■ WHAT IS NEEDED ■
Down to the final line, write out the material beneath exactly, without pictures.

(RECORDS TO PROCESS)

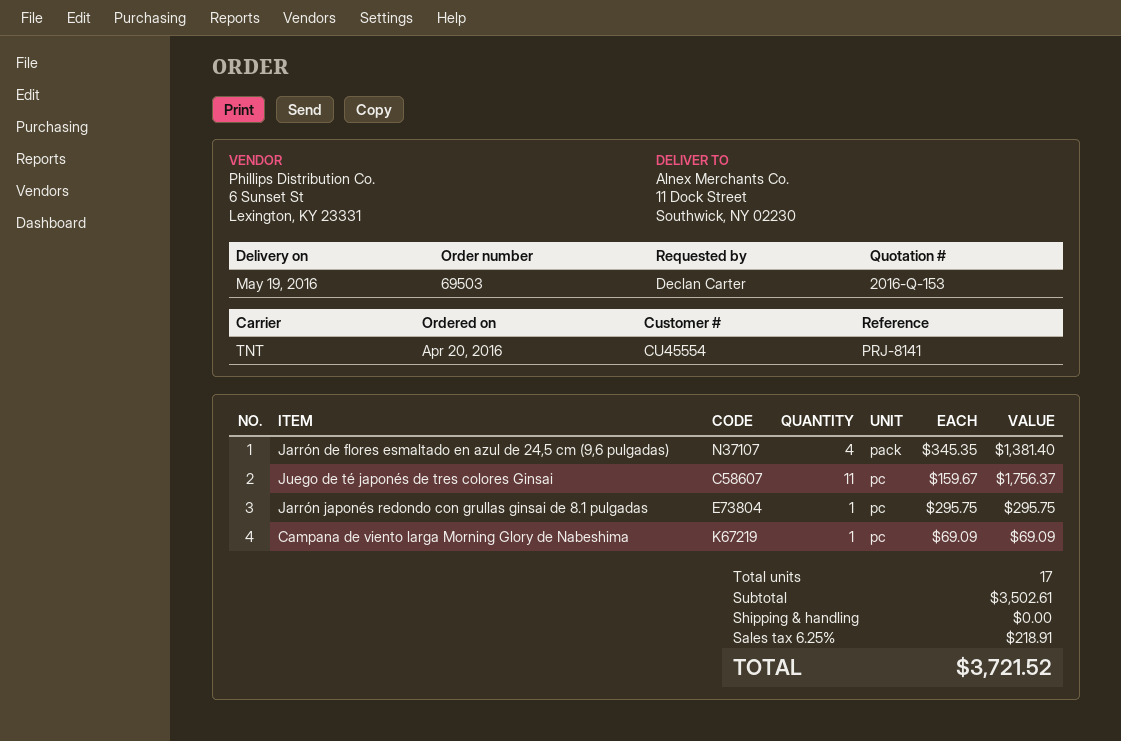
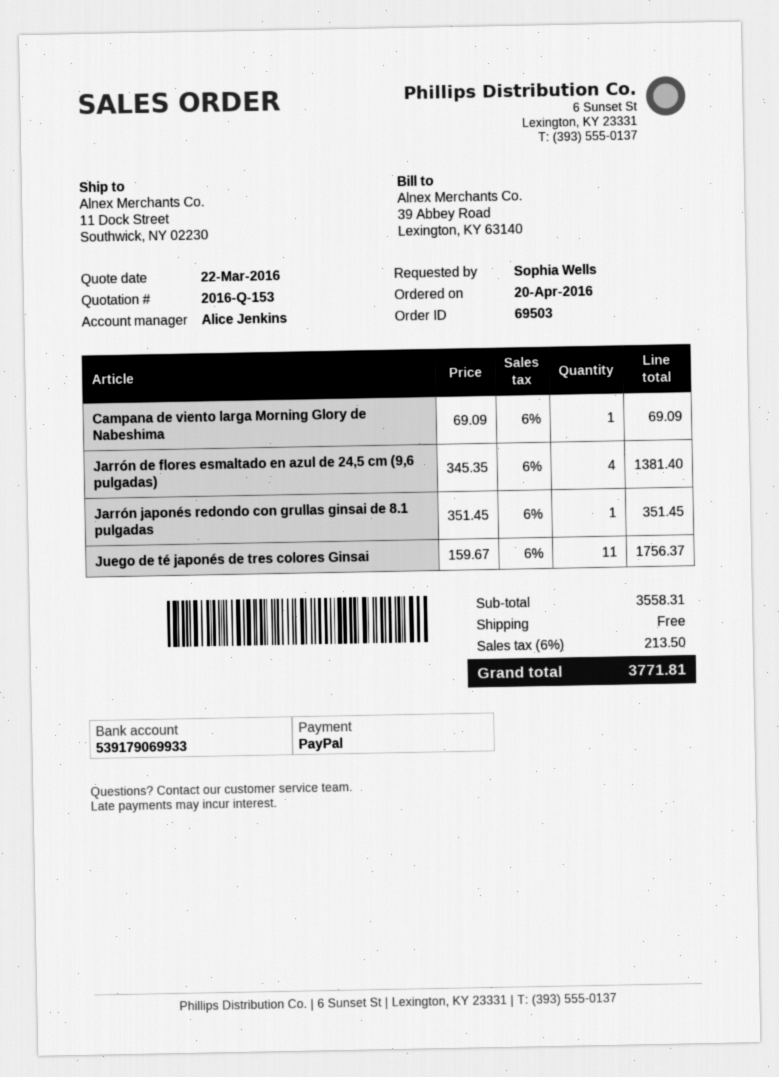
ordered by: Declan Carter -> Sophia Wells
Jarrón japonés redondo con grullas ginsai de 8.1 pulgadas: 1 x 295.75 = 295.75 -> 1 x 351.45 = 351.45
subtotal: 3502.61 -> 3558.31
tax: 6.25% = 218.91 -> 6% = 213.50
total: 3721.52 -> 3771.81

(End RECORDS TO PROCESS)

■ TASK OUTPUT ■
ordered by: Declan Carter -> Sophia Wells
Jarrón japonés redondo con grullas ginsai de 8.1 pulgadas: 1 x 295.75 = 295.75 -> 1 x 351.45 = 351.45
subtotal: 3502.61 -> 3558.31
tax: 6.25% = 218.91 -> 6% = 213.50
total: 3721.52 -> 3771.81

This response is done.